I'll add to this list as I think of other things.


----------



## Treeman (Jan 6, 2008)

Very nice job John.


----------



## John Carmichael (Jan 18, 2016)

Mike, 

I just saw that you are the same Mike who works at Reindeer Pass. I love your service and the things I buy from you. Did you notice that the Hartland Locomotive mini flatcars kits used in the funicular were purchased from Reindeer Pass? I couldn't find them anywhere else. Thanks!
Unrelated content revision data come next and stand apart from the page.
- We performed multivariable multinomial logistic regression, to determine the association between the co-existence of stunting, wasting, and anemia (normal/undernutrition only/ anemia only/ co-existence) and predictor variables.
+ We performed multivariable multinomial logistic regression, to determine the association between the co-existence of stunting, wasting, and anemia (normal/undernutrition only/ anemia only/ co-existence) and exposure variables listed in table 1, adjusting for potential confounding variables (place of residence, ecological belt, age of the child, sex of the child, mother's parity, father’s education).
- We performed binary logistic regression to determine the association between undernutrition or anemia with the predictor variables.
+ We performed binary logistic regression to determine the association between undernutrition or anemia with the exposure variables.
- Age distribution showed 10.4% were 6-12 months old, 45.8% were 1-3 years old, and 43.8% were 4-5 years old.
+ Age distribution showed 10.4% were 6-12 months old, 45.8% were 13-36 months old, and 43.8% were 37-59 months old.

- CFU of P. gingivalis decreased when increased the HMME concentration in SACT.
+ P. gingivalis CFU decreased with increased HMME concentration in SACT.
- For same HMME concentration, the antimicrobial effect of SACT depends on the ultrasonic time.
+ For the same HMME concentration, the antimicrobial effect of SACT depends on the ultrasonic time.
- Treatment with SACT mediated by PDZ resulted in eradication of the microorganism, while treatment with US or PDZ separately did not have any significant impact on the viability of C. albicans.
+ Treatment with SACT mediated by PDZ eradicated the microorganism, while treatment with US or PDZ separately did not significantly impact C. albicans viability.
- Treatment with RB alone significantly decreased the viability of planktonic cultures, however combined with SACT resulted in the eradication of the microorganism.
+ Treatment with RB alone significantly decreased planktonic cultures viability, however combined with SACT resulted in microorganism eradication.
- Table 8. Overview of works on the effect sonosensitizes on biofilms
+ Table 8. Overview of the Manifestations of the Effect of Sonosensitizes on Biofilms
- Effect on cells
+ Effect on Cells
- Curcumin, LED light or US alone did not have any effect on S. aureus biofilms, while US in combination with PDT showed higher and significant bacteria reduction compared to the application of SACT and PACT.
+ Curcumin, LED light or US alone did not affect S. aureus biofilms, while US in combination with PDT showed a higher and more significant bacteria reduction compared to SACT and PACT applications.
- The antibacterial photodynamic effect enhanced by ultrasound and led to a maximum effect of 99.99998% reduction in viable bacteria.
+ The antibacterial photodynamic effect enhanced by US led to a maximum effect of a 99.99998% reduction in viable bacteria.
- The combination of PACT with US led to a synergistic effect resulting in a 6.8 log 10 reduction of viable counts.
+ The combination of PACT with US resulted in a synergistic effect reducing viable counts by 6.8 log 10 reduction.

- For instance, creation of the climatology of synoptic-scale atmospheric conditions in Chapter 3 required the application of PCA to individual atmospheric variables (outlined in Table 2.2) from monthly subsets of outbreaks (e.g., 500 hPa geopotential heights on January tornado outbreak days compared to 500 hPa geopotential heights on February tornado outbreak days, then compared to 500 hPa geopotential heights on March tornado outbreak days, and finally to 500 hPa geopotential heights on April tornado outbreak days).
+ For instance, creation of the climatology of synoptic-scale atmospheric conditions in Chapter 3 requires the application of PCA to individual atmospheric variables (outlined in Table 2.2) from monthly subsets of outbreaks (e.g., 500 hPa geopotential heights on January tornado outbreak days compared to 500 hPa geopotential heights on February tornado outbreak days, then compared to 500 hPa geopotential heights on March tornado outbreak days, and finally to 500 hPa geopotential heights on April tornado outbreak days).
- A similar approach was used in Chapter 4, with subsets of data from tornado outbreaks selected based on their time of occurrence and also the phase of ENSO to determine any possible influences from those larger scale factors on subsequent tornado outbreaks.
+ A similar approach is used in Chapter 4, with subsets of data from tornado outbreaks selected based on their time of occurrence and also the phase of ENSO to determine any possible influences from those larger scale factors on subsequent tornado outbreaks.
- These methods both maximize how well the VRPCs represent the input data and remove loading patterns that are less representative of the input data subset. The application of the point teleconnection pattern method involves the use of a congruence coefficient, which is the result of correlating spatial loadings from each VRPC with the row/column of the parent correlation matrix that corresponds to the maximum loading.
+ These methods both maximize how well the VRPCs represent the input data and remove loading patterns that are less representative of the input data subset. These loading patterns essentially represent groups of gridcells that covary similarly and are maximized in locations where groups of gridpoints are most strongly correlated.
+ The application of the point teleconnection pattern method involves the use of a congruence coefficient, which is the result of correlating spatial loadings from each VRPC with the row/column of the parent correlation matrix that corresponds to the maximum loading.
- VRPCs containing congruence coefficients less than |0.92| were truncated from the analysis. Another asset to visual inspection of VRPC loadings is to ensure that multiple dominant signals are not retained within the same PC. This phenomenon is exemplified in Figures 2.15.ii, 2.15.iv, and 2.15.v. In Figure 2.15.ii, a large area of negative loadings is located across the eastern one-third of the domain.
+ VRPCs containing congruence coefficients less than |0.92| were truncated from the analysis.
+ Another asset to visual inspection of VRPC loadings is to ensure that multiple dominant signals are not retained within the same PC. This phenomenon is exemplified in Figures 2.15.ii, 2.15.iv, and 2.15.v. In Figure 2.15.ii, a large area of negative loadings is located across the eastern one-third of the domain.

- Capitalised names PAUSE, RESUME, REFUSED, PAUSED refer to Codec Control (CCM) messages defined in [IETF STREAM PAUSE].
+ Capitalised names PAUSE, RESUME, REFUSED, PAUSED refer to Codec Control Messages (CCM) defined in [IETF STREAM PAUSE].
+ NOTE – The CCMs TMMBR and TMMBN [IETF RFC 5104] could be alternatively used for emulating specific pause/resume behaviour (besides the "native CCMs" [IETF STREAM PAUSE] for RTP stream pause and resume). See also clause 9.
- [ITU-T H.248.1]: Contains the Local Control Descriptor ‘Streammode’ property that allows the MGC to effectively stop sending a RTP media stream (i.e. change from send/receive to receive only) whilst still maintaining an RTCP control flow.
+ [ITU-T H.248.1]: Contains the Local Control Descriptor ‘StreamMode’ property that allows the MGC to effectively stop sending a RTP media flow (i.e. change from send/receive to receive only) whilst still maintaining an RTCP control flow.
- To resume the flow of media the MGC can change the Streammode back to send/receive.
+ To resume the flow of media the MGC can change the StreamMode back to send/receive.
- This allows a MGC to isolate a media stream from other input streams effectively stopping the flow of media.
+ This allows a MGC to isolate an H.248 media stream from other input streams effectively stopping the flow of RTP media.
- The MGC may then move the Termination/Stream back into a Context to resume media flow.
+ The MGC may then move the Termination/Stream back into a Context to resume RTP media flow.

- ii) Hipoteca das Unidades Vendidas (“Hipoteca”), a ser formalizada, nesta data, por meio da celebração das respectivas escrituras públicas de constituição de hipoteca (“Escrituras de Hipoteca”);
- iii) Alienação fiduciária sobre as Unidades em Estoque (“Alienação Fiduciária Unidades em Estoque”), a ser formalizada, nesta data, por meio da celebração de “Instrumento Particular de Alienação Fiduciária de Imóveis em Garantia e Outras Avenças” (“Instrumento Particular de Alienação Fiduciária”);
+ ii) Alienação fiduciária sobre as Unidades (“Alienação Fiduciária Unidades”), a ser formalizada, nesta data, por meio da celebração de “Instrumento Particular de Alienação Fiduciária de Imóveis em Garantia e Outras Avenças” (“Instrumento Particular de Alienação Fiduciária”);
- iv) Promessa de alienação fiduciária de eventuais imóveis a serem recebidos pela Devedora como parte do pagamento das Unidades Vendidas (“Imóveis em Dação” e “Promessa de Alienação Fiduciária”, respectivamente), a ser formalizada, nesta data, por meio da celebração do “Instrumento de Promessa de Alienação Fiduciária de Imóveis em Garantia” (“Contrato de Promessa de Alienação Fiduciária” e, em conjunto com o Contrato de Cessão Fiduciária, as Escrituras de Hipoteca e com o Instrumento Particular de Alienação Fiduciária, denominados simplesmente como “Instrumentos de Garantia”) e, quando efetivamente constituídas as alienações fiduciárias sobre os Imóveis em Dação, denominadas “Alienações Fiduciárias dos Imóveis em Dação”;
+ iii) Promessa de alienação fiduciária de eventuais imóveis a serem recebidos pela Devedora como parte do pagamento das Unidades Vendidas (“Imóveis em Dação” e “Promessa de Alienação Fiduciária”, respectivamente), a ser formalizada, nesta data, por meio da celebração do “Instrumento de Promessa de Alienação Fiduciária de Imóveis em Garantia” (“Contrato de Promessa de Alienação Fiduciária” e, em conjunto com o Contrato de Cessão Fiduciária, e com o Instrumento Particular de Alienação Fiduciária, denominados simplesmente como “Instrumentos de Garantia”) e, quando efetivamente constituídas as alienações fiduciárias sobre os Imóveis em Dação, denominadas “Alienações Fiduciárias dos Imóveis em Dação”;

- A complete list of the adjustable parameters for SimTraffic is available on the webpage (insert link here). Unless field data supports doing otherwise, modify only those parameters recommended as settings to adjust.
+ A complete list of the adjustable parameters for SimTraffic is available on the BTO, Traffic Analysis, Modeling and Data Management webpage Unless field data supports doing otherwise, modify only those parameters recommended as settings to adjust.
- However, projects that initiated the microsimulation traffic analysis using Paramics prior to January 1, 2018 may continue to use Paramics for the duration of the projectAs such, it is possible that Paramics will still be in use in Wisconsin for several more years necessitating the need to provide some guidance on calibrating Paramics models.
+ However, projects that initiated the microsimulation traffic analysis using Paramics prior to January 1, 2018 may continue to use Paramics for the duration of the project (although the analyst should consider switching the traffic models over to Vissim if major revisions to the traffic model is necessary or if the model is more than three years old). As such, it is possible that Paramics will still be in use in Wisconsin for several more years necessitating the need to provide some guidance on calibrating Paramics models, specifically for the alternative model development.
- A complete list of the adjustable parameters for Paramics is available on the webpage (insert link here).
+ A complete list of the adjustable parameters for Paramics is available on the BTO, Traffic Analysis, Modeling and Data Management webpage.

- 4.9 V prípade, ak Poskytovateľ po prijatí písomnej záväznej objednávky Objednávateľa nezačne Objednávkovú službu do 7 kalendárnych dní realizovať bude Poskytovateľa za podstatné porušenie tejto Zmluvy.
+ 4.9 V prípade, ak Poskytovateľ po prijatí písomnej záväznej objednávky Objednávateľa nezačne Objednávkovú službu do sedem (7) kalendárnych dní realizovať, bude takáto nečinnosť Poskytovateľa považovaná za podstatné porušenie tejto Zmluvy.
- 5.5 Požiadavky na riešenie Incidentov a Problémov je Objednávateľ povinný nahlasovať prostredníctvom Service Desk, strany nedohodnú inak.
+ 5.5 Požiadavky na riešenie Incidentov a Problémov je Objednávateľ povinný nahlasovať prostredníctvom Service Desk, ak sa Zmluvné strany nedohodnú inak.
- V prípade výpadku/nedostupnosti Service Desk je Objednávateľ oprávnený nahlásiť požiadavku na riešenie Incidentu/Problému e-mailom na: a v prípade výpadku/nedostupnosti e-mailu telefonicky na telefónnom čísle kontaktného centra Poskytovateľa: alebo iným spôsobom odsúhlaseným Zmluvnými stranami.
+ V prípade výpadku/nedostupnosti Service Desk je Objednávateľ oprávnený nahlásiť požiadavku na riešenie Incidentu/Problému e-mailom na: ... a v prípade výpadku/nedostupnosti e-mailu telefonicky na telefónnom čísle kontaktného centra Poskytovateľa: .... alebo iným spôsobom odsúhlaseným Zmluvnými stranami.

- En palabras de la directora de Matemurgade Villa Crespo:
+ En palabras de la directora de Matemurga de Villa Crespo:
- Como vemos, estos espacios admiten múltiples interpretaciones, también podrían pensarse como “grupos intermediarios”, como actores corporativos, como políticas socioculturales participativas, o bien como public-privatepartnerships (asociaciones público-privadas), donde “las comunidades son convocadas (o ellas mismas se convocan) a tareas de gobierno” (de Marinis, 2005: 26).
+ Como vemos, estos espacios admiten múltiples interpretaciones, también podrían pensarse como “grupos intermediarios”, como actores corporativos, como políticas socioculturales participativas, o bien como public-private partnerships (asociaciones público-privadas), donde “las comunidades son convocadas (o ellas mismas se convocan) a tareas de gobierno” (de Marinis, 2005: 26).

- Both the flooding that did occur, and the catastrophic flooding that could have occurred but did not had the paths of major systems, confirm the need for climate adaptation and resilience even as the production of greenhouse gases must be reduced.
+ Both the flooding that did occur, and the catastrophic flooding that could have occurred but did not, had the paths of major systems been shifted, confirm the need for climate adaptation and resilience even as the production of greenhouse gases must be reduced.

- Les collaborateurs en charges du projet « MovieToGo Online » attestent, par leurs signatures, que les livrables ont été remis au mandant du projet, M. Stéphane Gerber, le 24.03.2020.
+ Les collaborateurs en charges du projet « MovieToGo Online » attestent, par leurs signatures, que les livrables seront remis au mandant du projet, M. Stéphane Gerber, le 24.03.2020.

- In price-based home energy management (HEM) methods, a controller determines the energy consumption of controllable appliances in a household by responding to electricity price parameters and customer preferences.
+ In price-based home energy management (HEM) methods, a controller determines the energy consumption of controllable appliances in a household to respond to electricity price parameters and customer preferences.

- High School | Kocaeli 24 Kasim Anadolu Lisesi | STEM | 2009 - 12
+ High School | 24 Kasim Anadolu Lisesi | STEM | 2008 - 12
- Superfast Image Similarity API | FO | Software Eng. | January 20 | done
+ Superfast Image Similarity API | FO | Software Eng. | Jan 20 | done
by the way, I have updated the Parts Suppliers and Tips lists because these lists are works in progress.


----------



## Treeman (Jan 6, 2008)

Glad we could help.


----------



## John Carmichael (Jan 18, 2016)

I've added important information to the Funicular Modeling Tips page on cable management (track pulleys, cable guards and hooks), magnet for control car, adding and removing cars, and car lighting. (see above)


----------



## John Carmichael (Jan 18, 2016)

Yesterday, after 10 months, I finished installing the funicular outside within the Cholla Patch Railroad layout. It now has a new mountain range to climb. Most of the iron support structure is buried within the mountain. The entire mountain (except around the plants) is coated in a 2:1 water/Titebond III solution which solidified all the small particle sand and clay. This controls erosion and makes cleaning the leaves off easy with a leaf blower without all the sand blowing away. I use the same Titebond solution on my track ballast- like the HO guys do. I've designed and built a passenger boarding area with lots of anxious travelers and an ornate Victorian ticket booth (modeled after the precious upper tramway station booth at Saltburn Cliff Tramway in England- saltburn cliff tramway - Bing images ). This summer, I'll make a suspension footbridge from the upper station over to the Treehouse behind the mountain.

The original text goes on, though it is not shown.